» **Difference listings**:
——
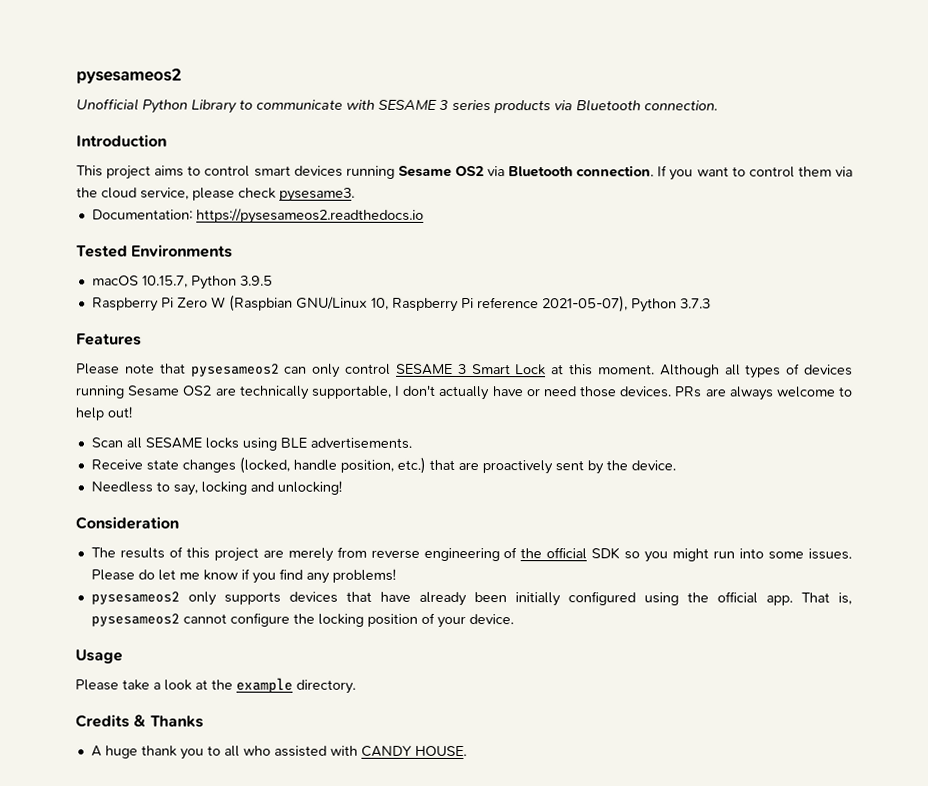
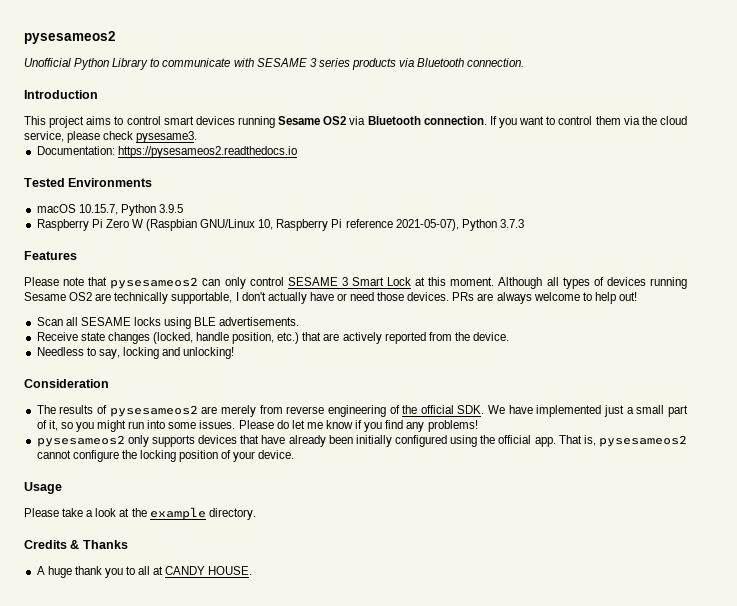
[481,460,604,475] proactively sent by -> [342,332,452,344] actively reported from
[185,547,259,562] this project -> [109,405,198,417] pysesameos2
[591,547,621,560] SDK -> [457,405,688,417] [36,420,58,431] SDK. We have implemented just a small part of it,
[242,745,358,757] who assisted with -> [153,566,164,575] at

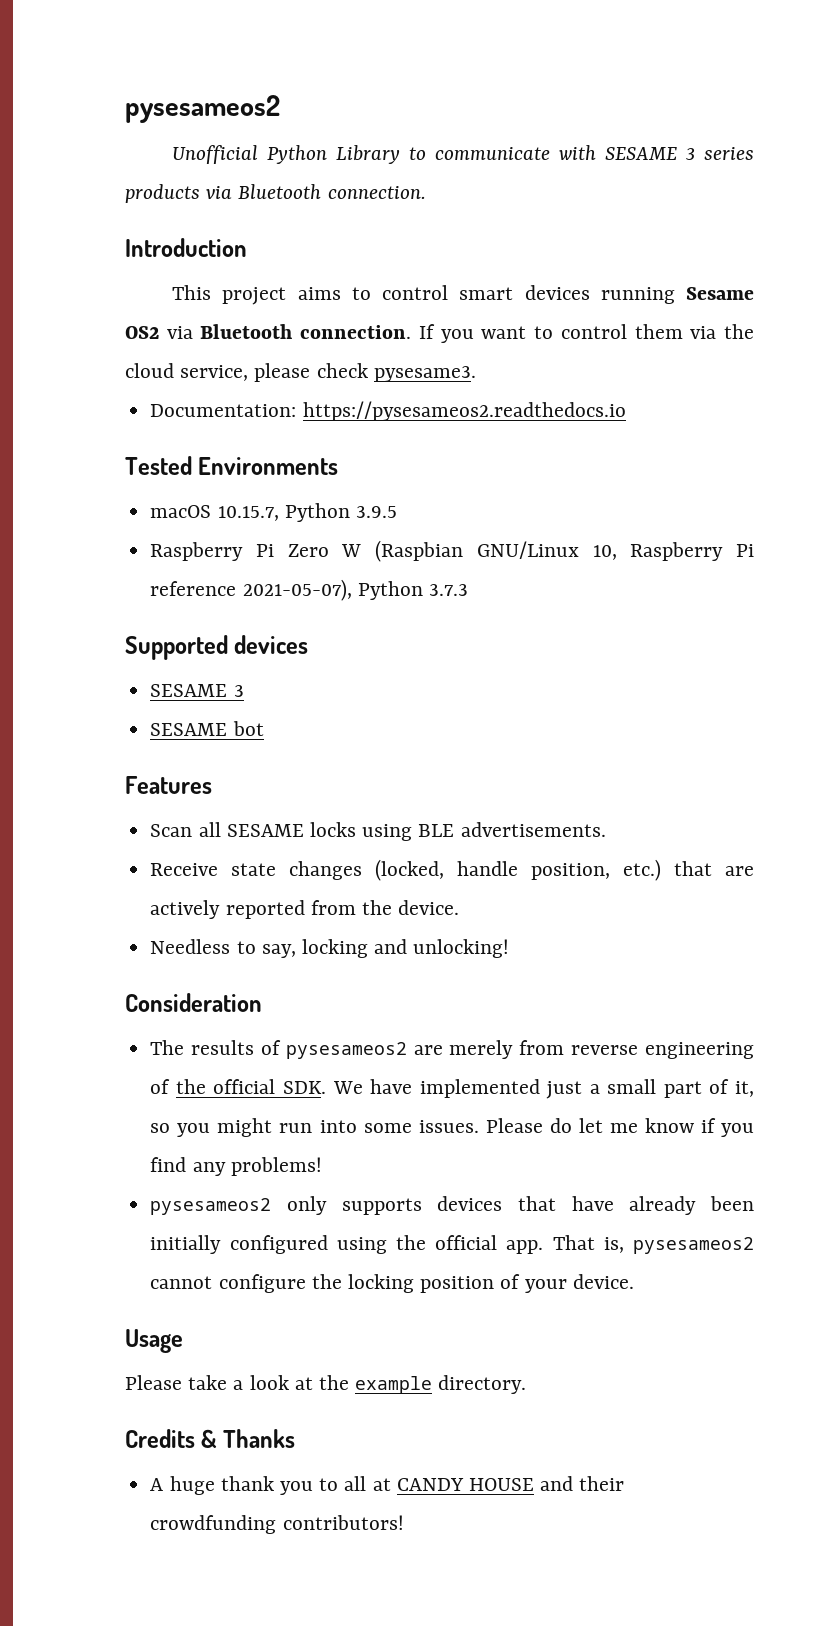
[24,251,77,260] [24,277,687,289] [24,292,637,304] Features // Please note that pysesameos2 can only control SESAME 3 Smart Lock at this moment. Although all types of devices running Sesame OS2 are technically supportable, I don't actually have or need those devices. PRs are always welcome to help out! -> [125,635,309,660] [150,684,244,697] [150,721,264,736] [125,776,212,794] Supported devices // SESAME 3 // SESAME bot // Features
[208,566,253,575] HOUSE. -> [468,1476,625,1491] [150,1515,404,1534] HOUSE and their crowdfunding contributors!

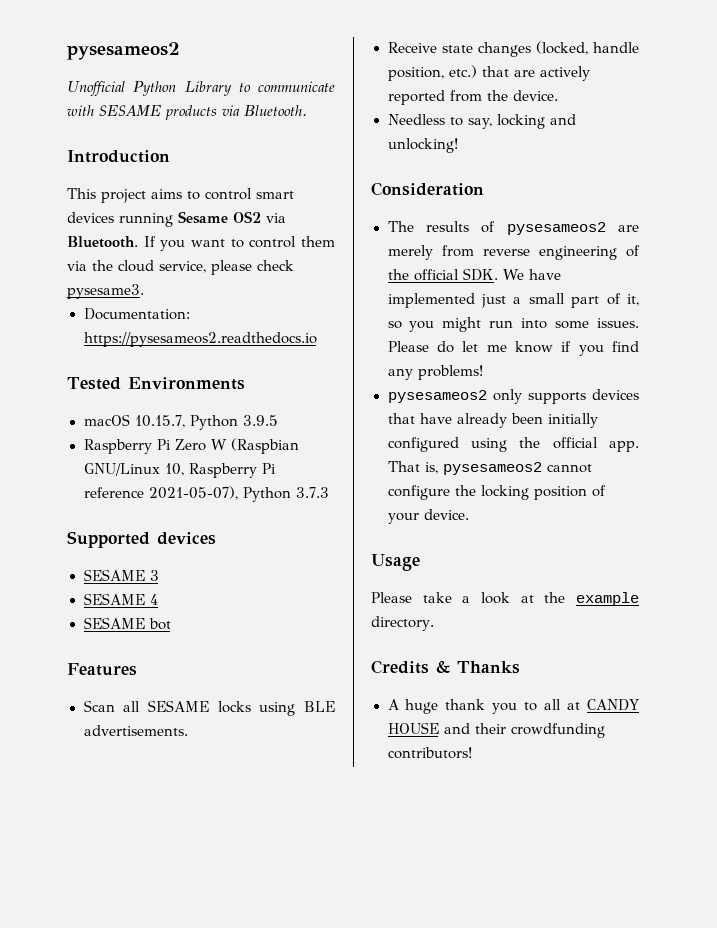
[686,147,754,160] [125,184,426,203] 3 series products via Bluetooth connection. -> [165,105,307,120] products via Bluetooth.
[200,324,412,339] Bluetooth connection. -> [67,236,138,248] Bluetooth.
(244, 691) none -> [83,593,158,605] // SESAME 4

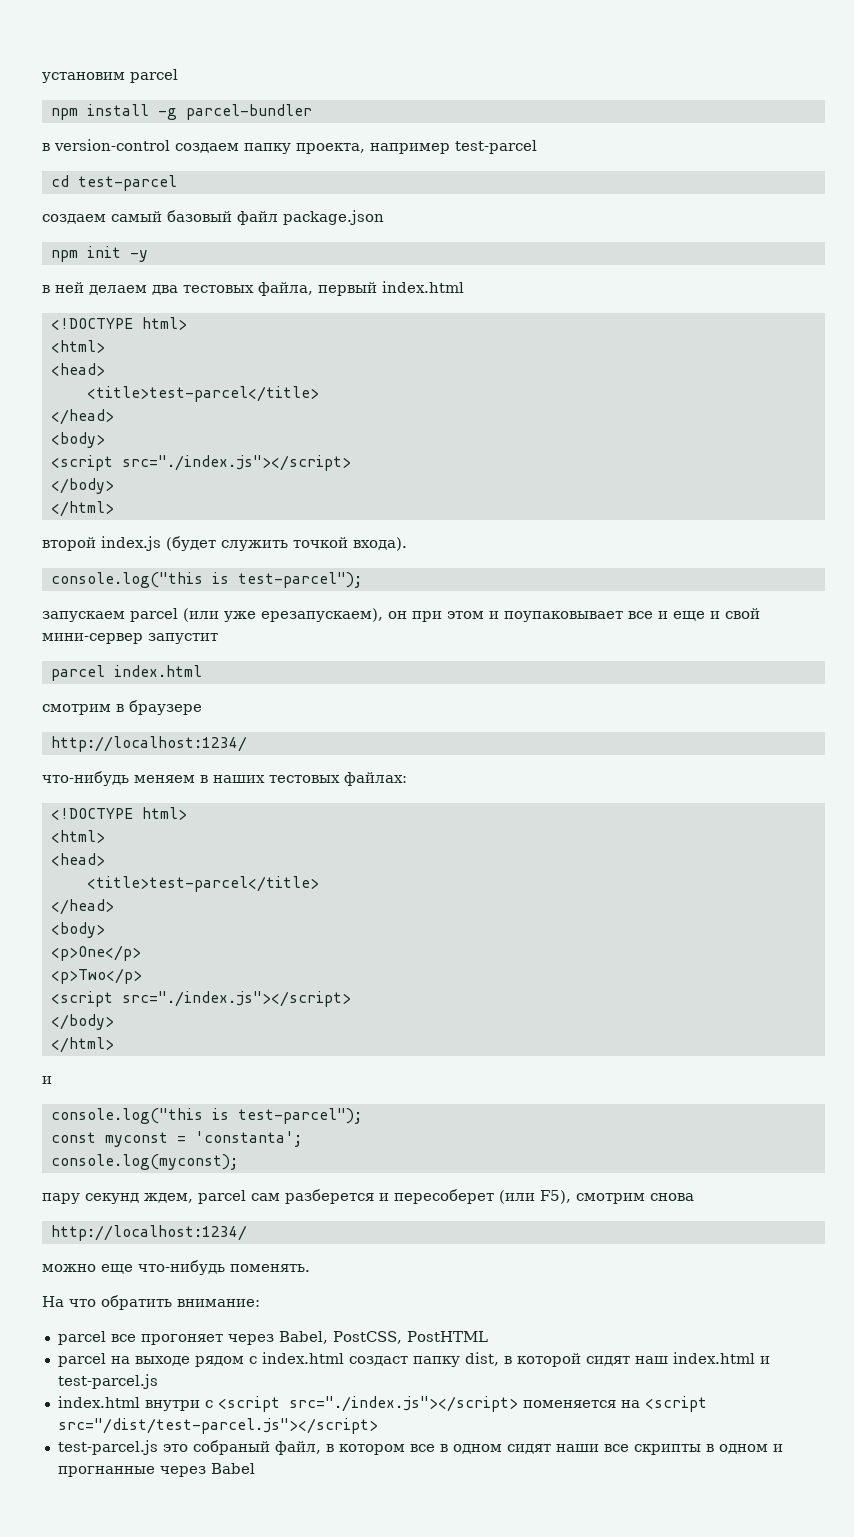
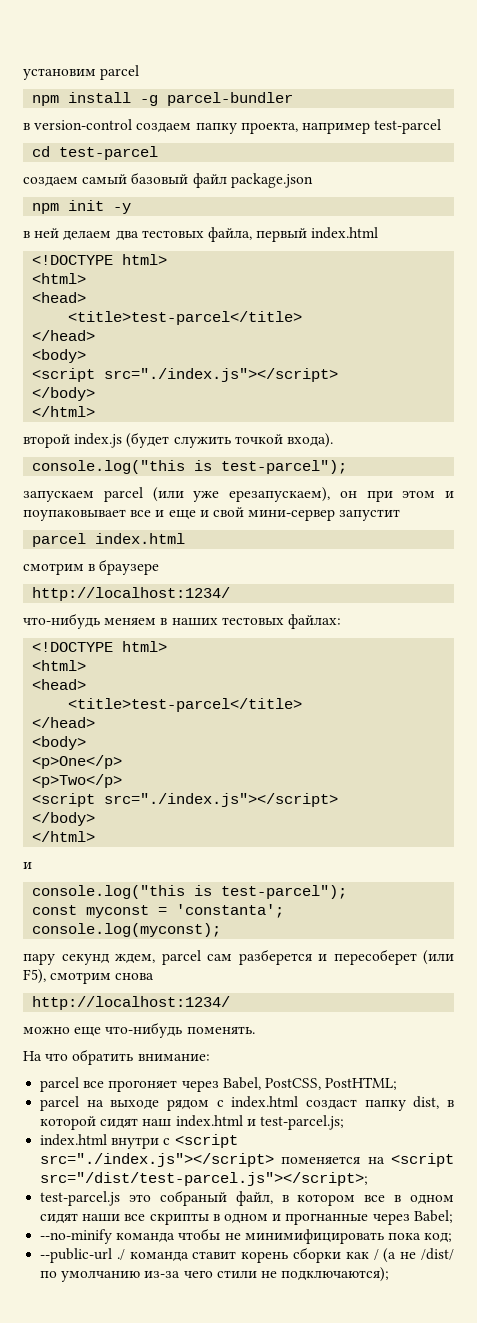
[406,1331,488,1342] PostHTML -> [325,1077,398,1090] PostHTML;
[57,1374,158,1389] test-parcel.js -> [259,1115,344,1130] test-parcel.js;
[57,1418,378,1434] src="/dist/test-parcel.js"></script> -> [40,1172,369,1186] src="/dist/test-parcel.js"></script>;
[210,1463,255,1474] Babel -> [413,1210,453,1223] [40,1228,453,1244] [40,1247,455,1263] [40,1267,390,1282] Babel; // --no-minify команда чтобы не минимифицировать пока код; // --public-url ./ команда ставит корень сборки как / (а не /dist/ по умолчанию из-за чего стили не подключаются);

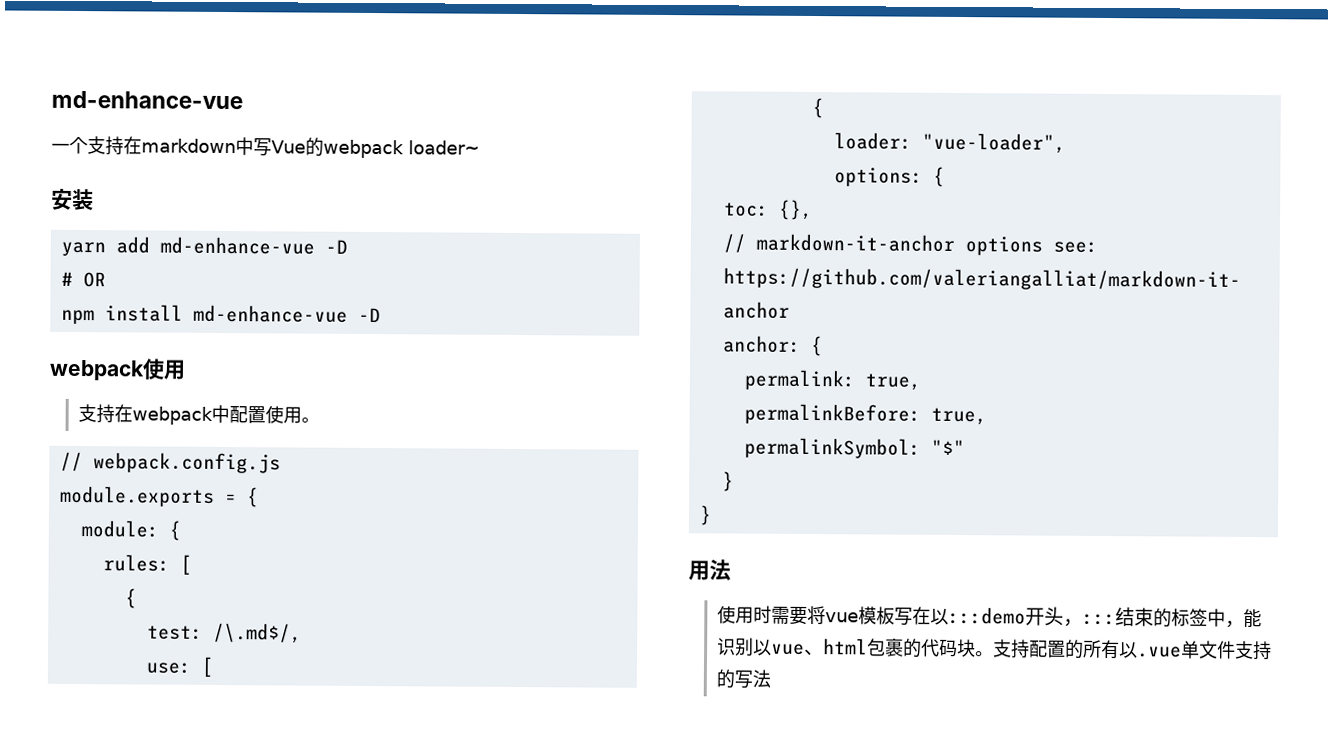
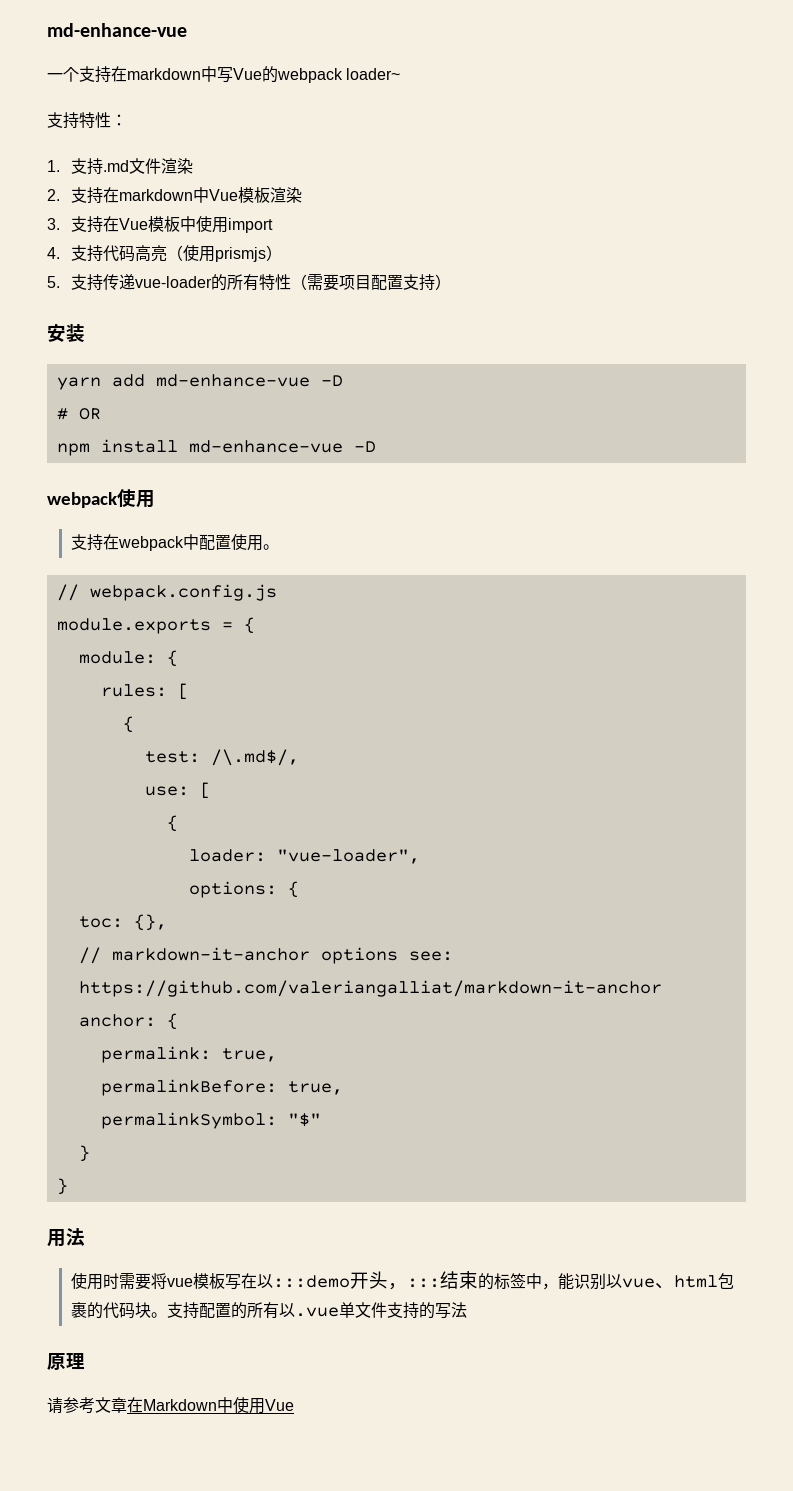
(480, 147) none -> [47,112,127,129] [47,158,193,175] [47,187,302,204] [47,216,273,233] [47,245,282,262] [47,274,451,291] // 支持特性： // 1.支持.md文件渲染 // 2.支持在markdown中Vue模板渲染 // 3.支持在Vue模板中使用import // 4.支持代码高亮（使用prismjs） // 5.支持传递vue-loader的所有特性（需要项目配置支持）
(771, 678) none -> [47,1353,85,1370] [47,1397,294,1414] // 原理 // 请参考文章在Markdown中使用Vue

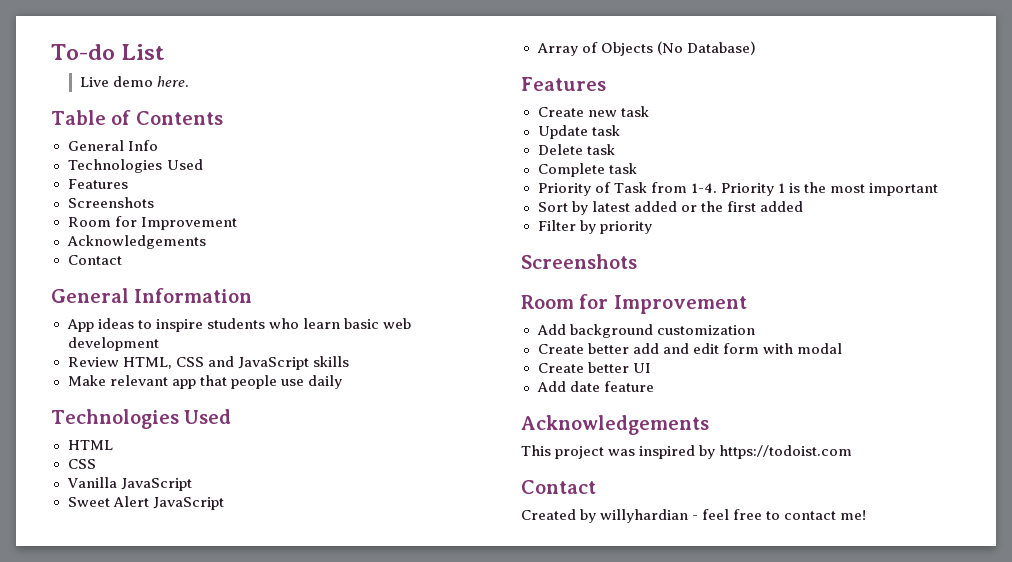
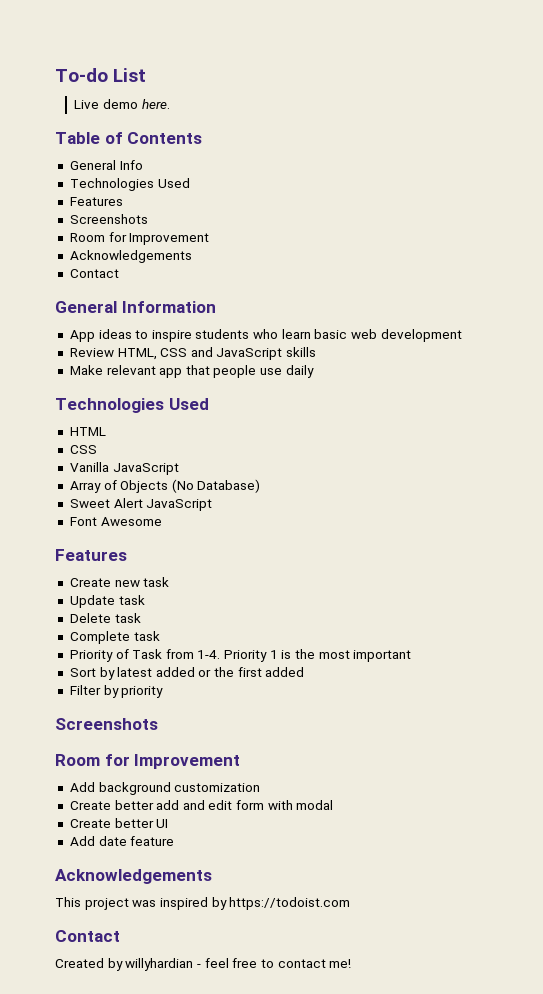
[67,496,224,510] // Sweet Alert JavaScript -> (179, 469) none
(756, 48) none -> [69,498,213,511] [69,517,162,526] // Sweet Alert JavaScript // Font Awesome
——
» **TASK**: Only the lines above from the one with "[210,1463,255,1474] Babel ->" to the one with "(480, 147) none" should be printed, both included and exactly as written; no picture belongs in the copy.

» **WORKED SOLUTION**:
[210,1463,255,1474] Babel -> [413,1210,453,1223] [40,1228,453,1244] [40,1247,455,1263] [40,1267,390,1282] Babel; // --no-minify команда чтобы не минимифицировать пока код; // --public-url ./ команда ставит корень сборки как / (а не /dist/ по умолчанию из-за чего стили не подключаются);

(480, 147) none -> [47,112,127,129] [47,158,193,175] [47,187,302,204] [47,216,273,233] [47,245,282,262] [47,274,451,291] // 支持特性： // 1.支持.md文件渲染 // 2.支持在markdown中Vue模板渲染 // 3.支持在Vue模板中使用import // 4.支持代码高亮（使用prismjs） // 5.支持传递vue-loader的所有特性（需要项目配置支持）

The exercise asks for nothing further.